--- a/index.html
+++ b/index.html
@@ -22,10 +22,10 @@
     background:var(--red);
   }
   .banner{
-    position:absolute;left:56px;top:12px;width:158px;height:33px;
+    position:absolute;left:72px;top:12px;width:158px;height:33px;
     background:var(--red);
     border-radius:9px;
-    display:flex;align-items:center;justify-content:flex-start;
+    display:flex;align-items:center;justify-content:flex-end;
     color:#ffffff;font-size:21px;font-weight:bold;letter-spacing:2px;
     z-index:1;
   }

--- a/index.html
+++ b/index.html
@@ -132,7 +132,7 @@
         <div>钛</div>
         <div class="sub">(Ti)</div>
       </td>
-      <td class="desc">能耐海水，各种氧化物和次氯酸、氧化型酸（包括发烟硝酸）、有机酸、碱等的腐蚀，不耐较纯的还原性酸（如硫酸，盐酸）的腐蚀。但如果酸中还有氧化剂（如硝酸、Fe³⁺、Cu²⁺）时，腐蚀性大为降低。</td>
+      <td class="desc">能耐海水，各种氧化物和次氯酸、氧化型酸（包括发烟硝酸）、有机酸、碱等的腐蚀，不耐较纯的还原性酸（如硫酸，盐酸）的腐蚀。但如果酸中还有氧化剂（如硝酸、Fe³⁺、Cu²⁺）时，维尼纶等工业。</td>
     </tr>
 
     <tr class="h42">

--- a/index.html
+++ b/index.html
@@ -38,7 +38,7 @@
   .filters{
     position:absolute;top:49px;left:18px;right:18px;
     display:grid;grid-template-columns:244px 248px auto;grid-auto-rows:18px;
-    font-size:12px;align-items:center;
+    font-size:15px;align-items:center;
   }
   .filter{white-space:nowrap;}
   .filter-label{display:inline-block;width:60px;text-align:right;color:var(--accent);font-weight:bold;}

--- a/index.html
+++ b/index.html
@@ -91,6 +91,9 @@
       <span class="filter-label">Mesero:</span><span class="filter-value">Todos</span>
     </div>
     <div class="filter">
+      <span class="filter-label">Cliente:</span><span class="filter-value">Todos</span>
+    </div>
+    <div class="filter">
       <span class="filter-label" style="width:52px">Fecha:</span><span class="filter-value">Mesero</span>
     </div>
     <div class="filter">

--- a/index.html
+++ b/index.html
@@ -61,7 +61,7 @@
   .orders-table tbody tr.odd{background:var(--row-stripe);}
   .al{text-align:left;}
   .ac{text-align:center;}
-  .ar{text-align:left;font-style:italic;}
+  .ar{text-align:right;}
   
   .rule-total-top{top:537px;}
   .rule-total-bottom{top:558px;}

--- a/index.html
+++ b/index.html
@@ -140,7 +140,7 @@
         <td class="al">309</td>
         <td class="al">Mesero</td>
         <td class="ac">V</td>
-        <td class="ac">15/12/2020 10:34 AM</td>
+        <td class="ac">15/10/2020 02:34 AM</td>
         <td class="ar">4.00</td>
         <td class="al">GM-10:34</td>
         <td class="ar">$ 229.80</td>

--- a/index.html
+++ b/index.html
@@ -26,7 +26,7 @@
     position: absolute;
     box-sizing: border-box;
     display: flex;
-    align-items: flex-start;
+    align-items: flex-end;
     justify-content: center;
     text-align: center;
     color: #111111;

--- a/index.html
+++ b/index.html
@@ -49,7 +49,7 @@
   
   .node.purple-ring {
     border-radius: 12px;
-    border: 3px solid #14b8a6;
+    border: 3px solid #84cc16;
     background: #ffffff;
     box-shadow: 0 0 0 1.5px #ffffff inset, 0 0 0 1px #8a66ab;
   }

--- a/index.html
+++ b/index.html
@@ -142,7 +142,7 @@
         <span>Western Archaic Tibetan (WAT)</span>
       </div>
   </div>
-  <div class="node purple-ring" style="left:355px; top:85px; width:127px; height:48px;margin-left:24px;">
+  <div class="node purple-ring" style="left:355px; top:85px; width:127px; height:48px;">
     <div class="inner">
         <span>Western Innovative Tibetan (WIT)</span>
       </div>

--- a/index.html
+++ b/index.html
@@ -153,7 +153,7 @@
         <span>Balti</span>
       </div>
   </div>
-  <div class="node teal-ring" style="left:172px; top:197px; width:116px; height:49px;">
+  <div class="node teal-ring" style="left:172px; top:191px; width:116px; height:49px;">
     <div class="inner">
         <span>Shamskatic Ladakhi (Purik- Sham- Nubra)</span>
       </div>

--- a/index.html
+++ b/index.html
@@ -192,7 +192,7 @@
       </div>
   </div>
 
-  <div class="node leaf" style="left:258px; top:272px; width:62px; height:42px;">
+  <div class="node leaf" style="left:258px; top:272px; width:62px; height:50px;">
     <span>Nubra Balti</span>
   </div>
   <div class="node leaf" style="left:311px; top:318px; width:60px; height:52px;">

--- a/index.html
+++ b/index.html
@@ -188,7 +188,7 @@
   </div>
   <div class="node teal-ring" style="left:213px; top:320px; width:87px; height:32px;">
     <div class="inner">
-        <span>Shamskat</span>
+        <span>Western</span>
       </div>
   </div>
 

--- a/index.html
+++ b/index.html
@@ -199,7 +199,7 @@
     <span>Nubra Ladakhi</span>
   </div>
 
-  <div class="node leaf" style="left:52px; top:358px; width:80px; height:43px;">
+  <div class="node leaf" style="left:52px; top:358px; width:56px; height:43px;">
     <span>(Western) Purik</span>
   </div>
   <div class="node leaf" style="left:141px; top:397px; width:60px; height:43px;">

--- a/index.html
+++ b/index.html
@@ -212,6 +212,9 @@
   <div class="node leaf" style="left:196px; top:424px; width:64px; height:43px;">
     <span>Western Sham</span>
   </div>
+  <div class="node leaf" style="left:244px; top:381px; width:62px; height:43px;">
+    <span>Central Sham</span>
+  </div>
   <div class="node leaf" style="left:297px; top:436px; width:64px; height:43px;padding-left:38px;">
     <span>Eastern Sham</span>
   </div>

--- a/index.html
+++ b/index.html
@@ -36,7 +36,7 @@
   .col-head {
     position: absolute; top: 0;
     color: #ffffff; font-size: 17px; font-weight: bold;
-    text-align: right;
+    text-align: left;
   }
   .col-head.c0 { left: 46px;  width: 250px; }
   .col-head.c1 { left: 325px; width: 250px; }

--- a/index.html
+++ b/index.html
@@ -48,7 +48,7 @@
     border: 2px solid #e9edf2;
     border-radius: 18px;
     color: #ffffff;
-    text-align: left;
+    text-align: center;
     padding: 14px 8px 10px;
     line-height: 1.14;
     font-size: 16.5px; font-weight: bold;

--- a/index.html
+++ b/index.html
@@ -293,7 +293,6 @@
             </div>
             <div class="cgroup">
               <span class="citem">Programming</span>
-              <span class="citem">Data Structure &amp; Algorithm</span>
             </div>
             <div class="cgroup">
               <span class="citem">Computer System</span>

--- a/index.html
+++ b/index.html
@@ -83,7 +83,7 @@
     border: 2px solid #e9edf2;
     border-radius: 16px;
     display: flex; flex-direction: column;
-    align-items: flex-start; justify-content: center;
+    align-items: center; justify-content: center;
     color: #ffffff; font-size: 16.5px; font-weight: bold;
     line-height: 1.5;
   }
:::
Problem requirements =
For the records above, state the number of lines that contain "Tibetan", and provide nothing further.

Answer to this task =
2